September 11, 2017
London’s Uber Rival Gets The Boot
Ride sharing service Uber has faced tough challenges everywhere it has pioneered. Local governments and taxi unions have slammed the company, tried to block it and fought Uber in court. Sometimes Uber won. Sometimes they lost. Sometimes they just kept operating anyway. Now, though, it seems like ride-sharing was winning, by popular demand if nothing else. Uber and Lyft had blazed the trail and taken the proverbial bullets. Now the market had shifted. At least, that’s how things looked. But that may not be the case.
Recently, an Uber rival called Taxify has been forced off the roads in London, less than 72 hours after the company opened for business. Taxify reps released an immediate statement, saying they had to “temporarily stop operations to clarify (our) legal position with the regulator and reach a resolution so that services can return to normal…”
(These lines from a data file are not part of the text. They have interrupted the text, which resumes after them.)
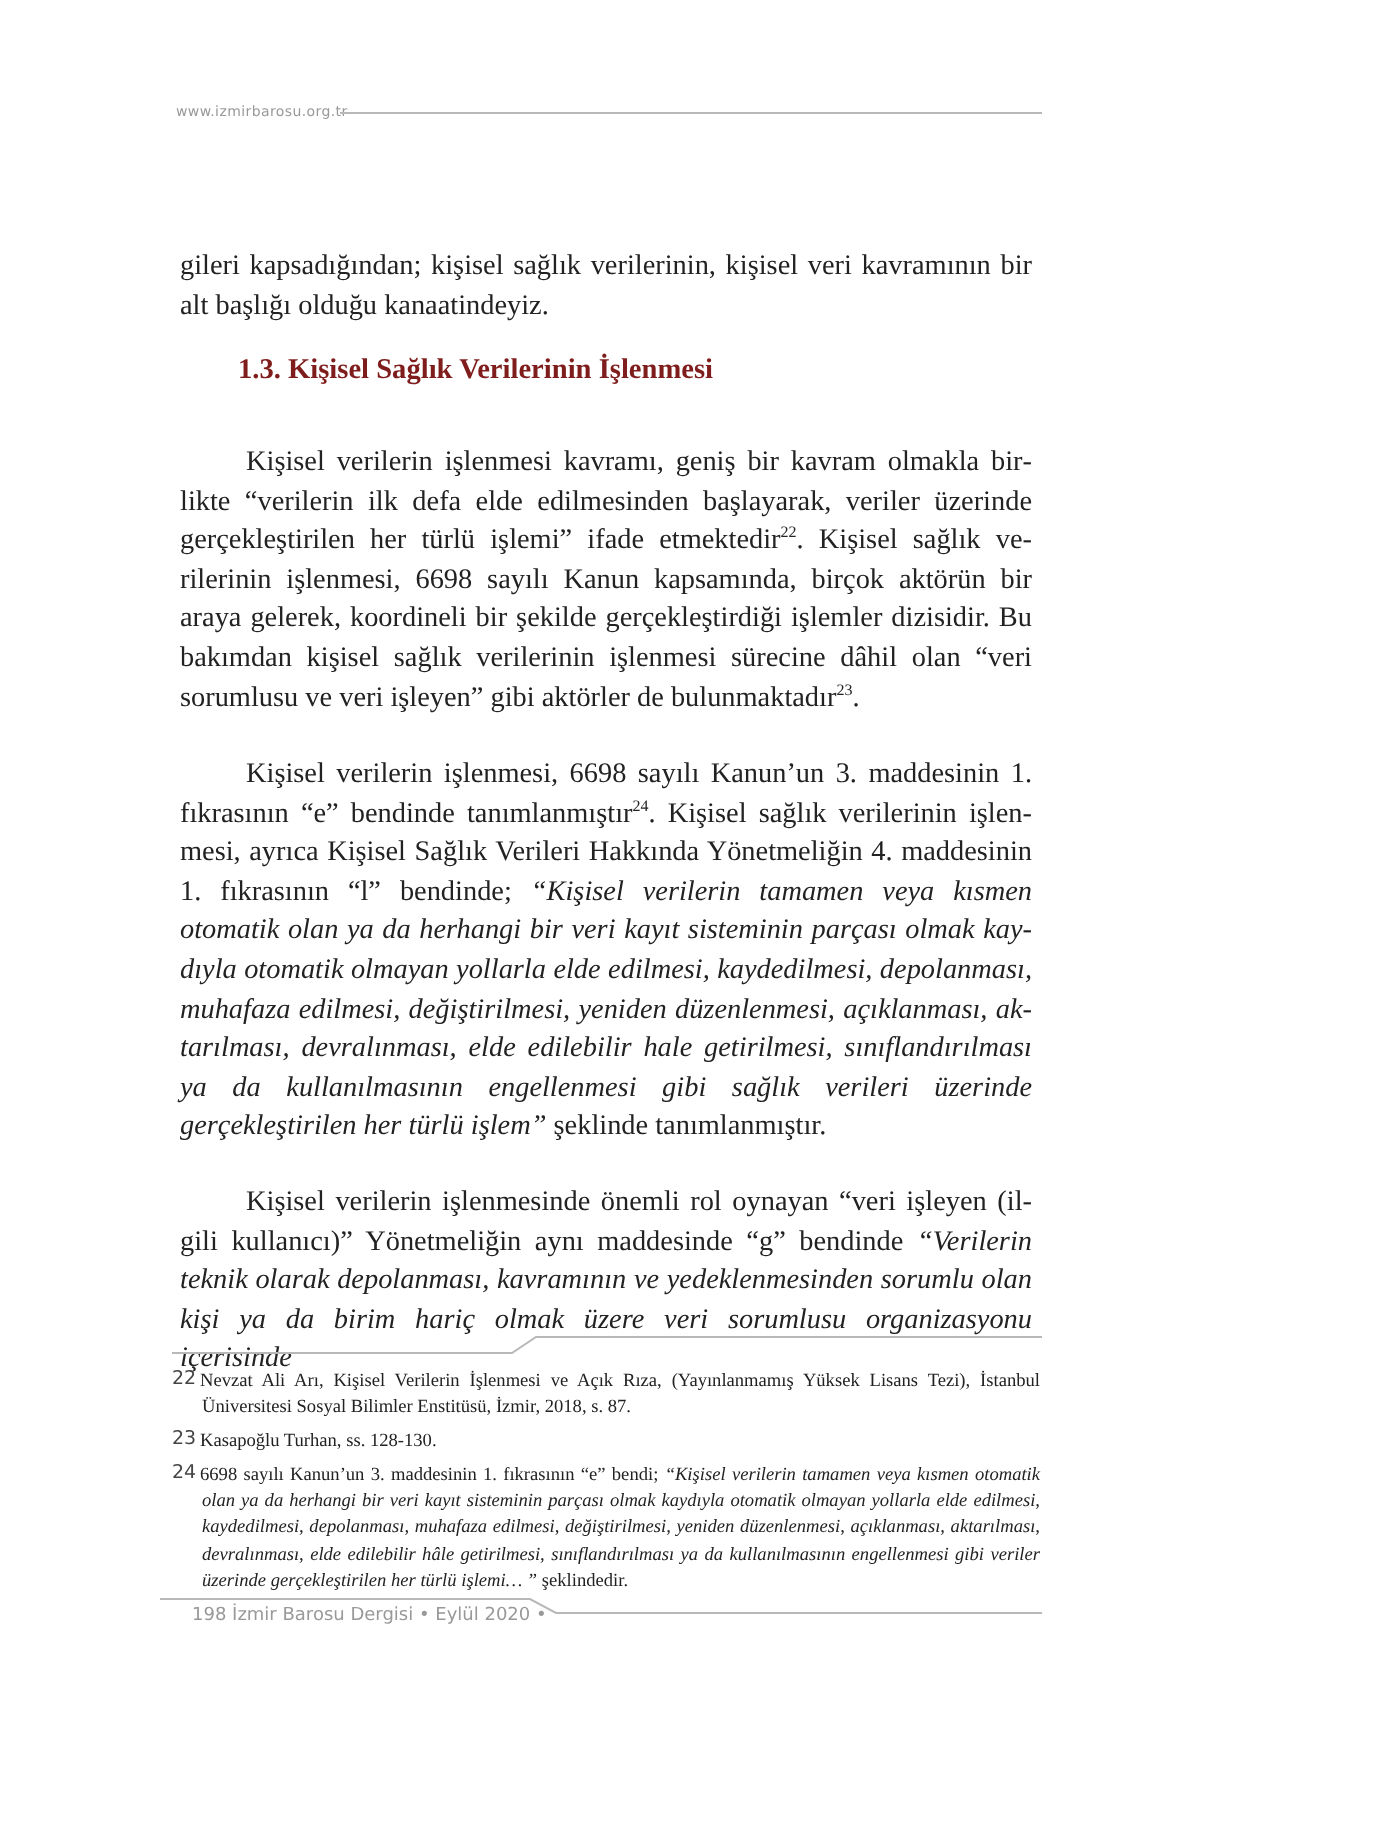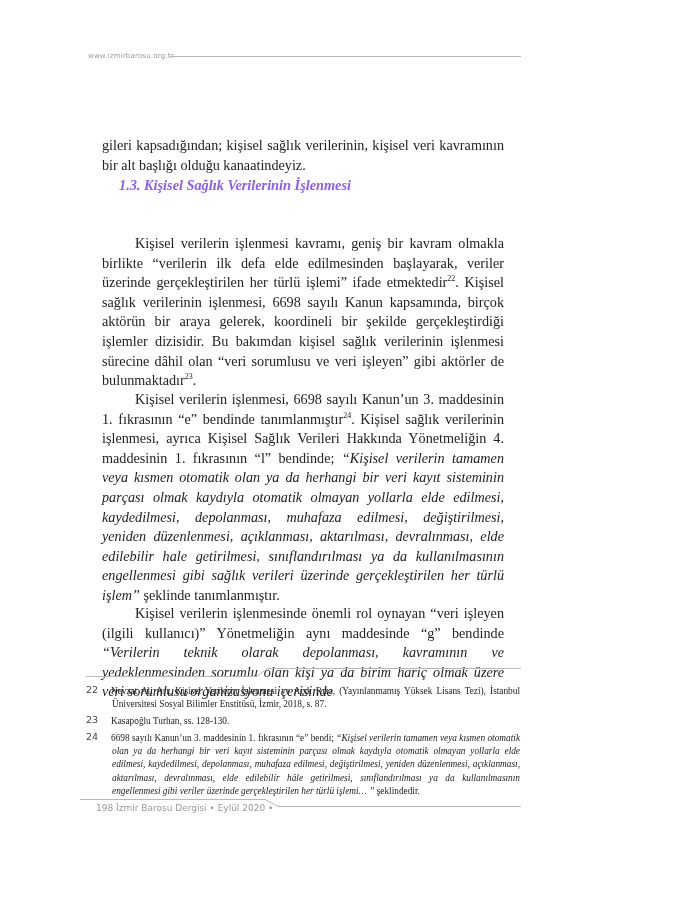--- a/index.html
+++ b/index.html
@@ -7,7 +7,7 @@
   .hdr-url { position:absolute; left:88px; top:52px; font-family:"DejaVu Sans","Liberation Sans",sans-serif; font-size:7px; color:#999; letter-spacing:0.2px; }
   .hdr-line { position:absolute; left:170px; top:56px; width:351px; height:0; border-top:1px solid #b8b8b8; }
   .body-text { position:absolute; left:86px; width:434px; font-size:14.2px; line-height:19.6px; text-align:justify; hyphens:manual; }
-  .p { margin:16px; text-align:justify; }
+  .p { margin:4px; text-align:justify; }
   .indent { text-indent:33px; }
   .heading { position:absolute; left:119px; top:177px; font-weight:bold; font-size:14.3px; color:#8b5cf6;font-style:italic; }
   sup { font-size:8px; line-height:0; vertical-align:super; }

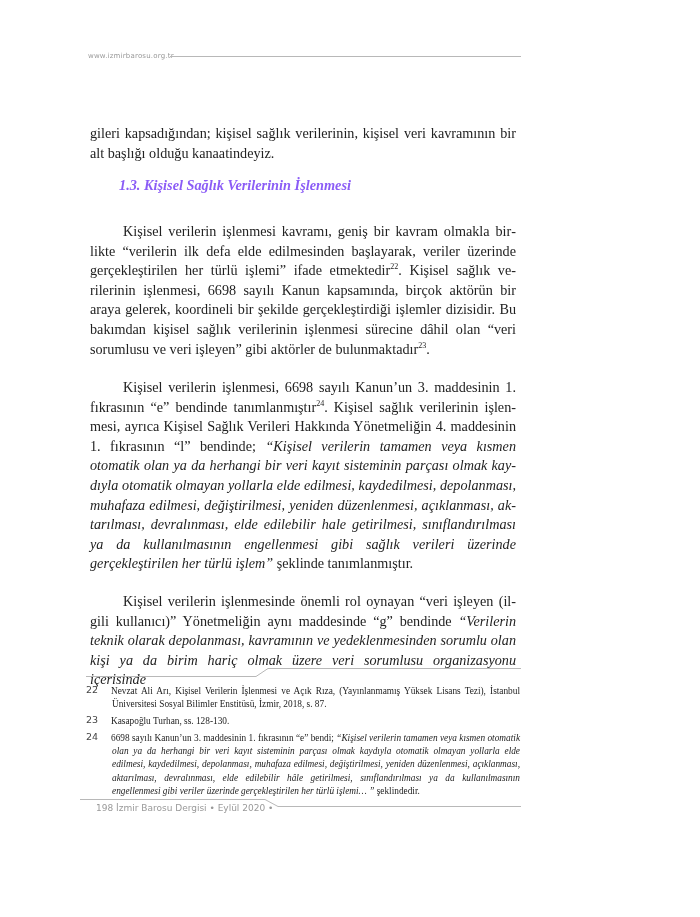--- a/index.html
+++ b/index.html
@@ -9,7 +9,7 @@
   .body-text { position:absolute; left:86px; width:434px; font-size:14.2px; line-height:19.6px; text-align:justify; hyphens:manual; }
   .p { margin:4px; text-align:justify; }
   .indent { text-indent:33px; }
-  .heading { position:absolute; left:119px; top:177px; font-weight:bold; font-size:14.3px; color:#8b5cf6;font-style:italic; }
+  .heading { position:absolute; left:119px; top:177px; font-weight:bold; font-size:14.3px; color:#7f1d1d; }
   sup { font-size:8px; line-height:0; vertical-align:super; }
   i { font-style:italic; }
   .sep { position:absolute; left:0; top:0; }

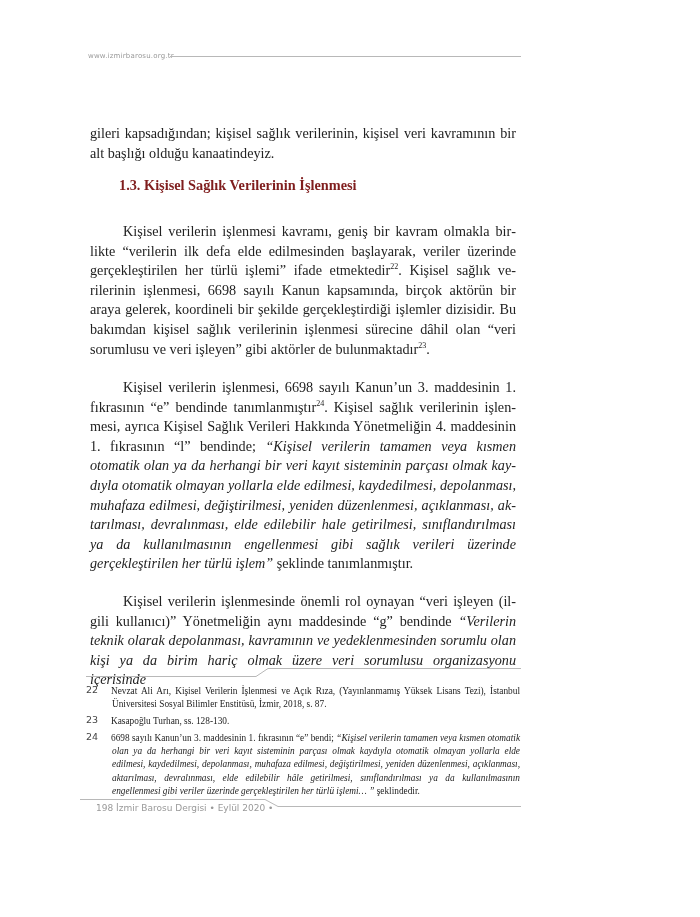--- a/index.html
+++ b/index.html
@@ -15,7 +15,7 @@
   .sep { position:absolute; left:0; top:0; }
   .fn { position:absolute; left:86px; width:434px; font-size:9.3px; line-height:13.2px; color:#222; }
   .fn .num { position:absolute; left:0; top:-2px; font-family:"DejaVu Sans","Liberation Sans",sans-serif; font-size:9.5px; color:#444; }
-  .fn .txt { margin-left:26px; text-align:justify; }
+  .fn .txt { margin-left:15px; text-align:justify; }
   .fn .txt.first { text-indent:-1px; }
   .footer { position:absolute; left:96px; top:803px; font-family:"DejaVu Sans","Liberation Sans",sans-serif; font-size:9px; color:#999; }
 </style>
This sounds very similar to the sort of thing Uber was faced with, but now the ride-share pioneer is on the fence. Less competition is better for Uber … but more government regulations and new legal precedents is certainly not.
Meanwhile, Transport for London, the agency responsible for regulating the city’s transportation network, agreed it had required Taxify to stop taking bookings and delivering service: “The law requires private hire bookings to be taken by licensed private hire operators at a licensed premises, with appropriate record keeping…” Meanwhile, it appears Taxify is confident it will be able to resume business soon. The app was still available for download, though users were greeted with a terse “no drivers available” message if they tried to book transportation.
In the end, this situation may, once again, be decided by popular demand. Over 30,000 UK residents snapped up the app shortly after it was released. Now, those potential customers are waiting to see what will happen. So, demand is clearly on the side of Taxify. And that demand may transition into political pressure if these prospective customers feel Taxify is being strong-armed or treated unfairly by regulators. Taxify may be new to England, but the app is not new. The company started operations in Estonia four years ago, billed as an even lower cost alternative to Uber and Lyft. Since 2013, Taxify says they have built a customer base north of 2.5 million in 19 countries (and counting). In addition to launching in London, company reps say they plan to open for business in Paris this year as well.
And that’s not the end of the good news for Taxify. A Chinese ride-sharing company that beat Uber in China said they plan to invest in Taxify to help the company expand. But, while they have the financial and consumer support, Taxify still needs to clear the hurdles leapt by Uber in London if they want to compete for the lucrative British market.